To assess differences in prescription monitoring program (PMP) use between two states with different PMP accessibility (Connecticut [CT] and Rhode Island [RI]), to explore use of PMPs in pharmacy practice, and to examine associations between PMP use and pharmacists’ responses to suspected diversion or “doctor shopping.”
Descriptive nonexperimental study.
CT and RI from March through August 2011.
Licensed pharmacists in CT and RI.
Anonymous surveys e-mailed to pharmacists
Main outcome measures
PMP use, use of patient reports in pharmacy practice, and responses to suspected doctor shopping or diversion.

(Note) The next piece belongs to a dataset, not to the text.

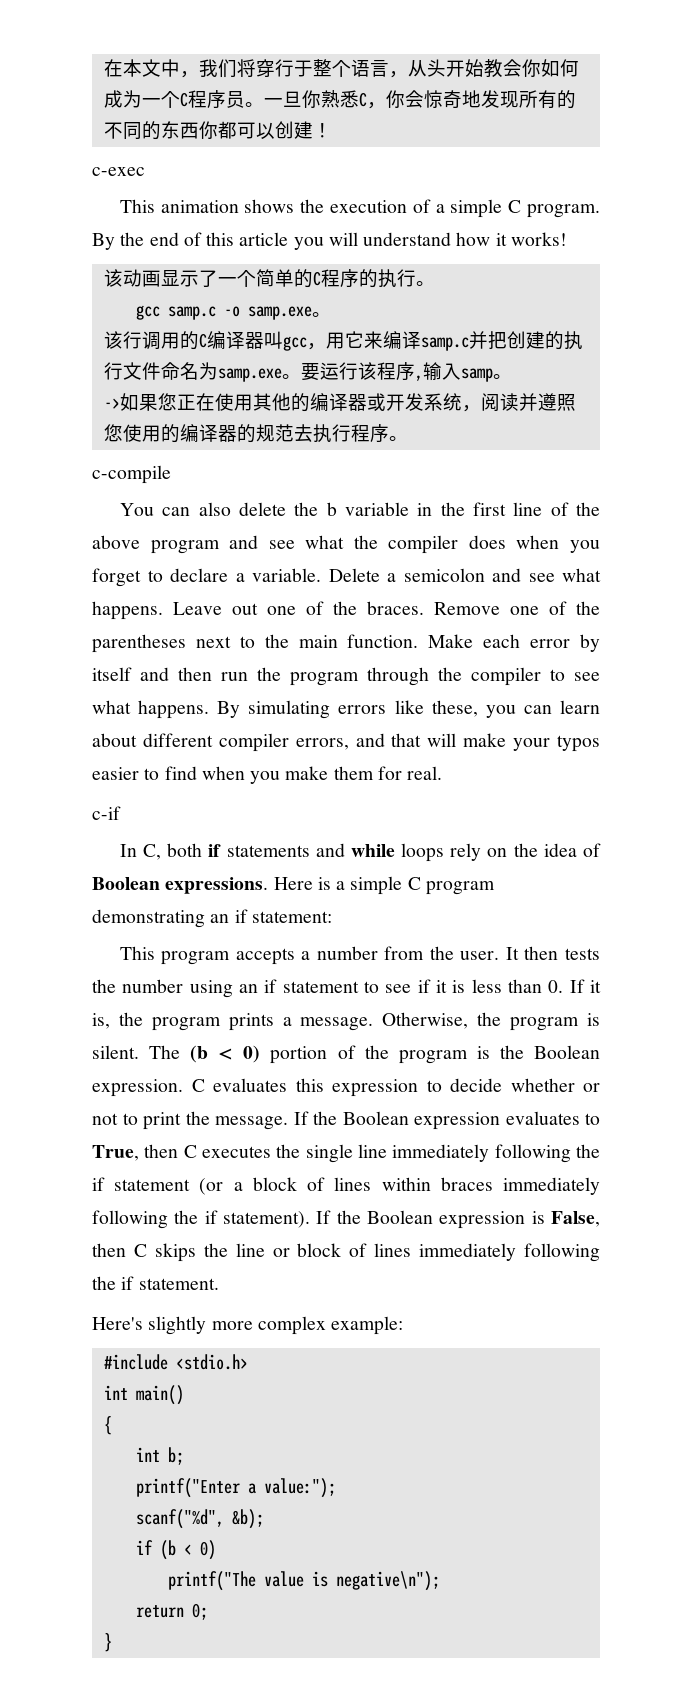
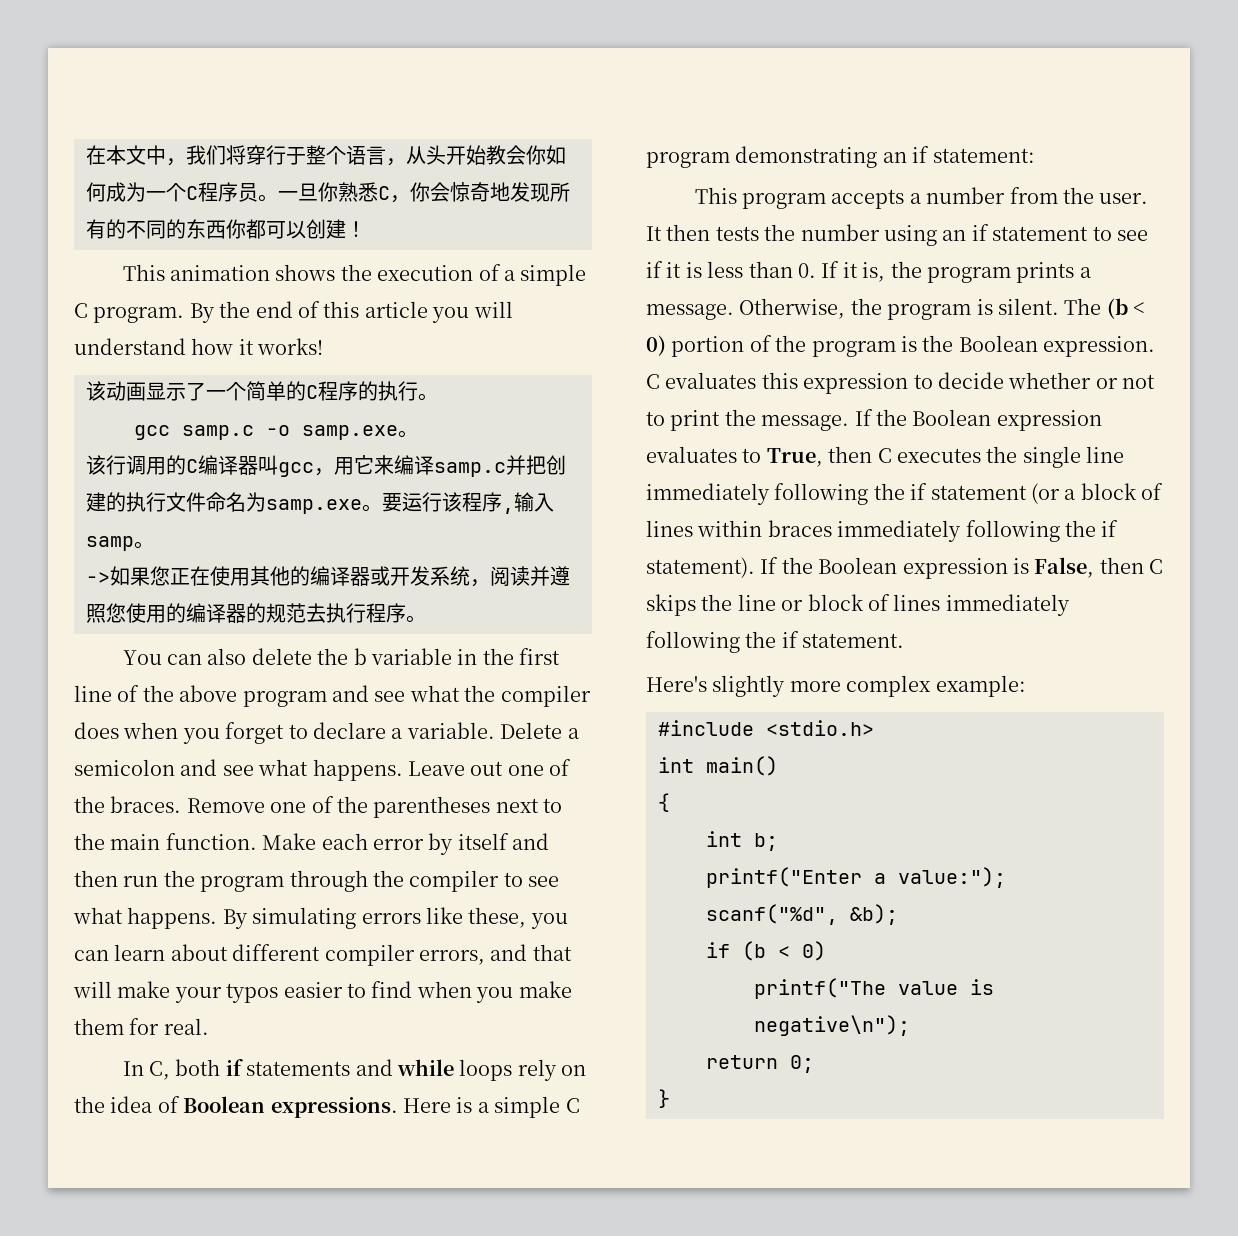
- c-exec
- c-compile
- c-if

Responses from 294 pharmacists were received (CT: 198; RI: 96). PMP users were more likely to use the PMP to detect drug abuse (CT: 79%; RI: 21.9%; P < 0.01) and doctor shopping (67%; 7%; P < 0.01). When faced with suspicious medication use behavior, PMP users were less likely than nonusers to discuss their concerns with the patient (adjusted odds ratio 0.48 [95% CI 0.25–0.92]) but as likely to contact the provider (0.86 [0.21–3.47]), refer the patient back to the prescriber (1.50 [0.79–2.86]), and refuse to fill the prescription (0.63 [0.30–1.30]). PMP users were less likely to state they were out of stock of the drug (0.27 [0.12–0.60]) compared with nonusers. Pharmacists reported high interest in attending continuing education on safe dispensing (72.8%).
Pharmacists are important participants in the effort to address prescription drug misuse and abuse. Current PMP use with prevailing systems had limited influence on pharmacy practice. Findings point to future research and needed practice and education innovations to improve patient safety and safer opioid dispensing for pharmacists.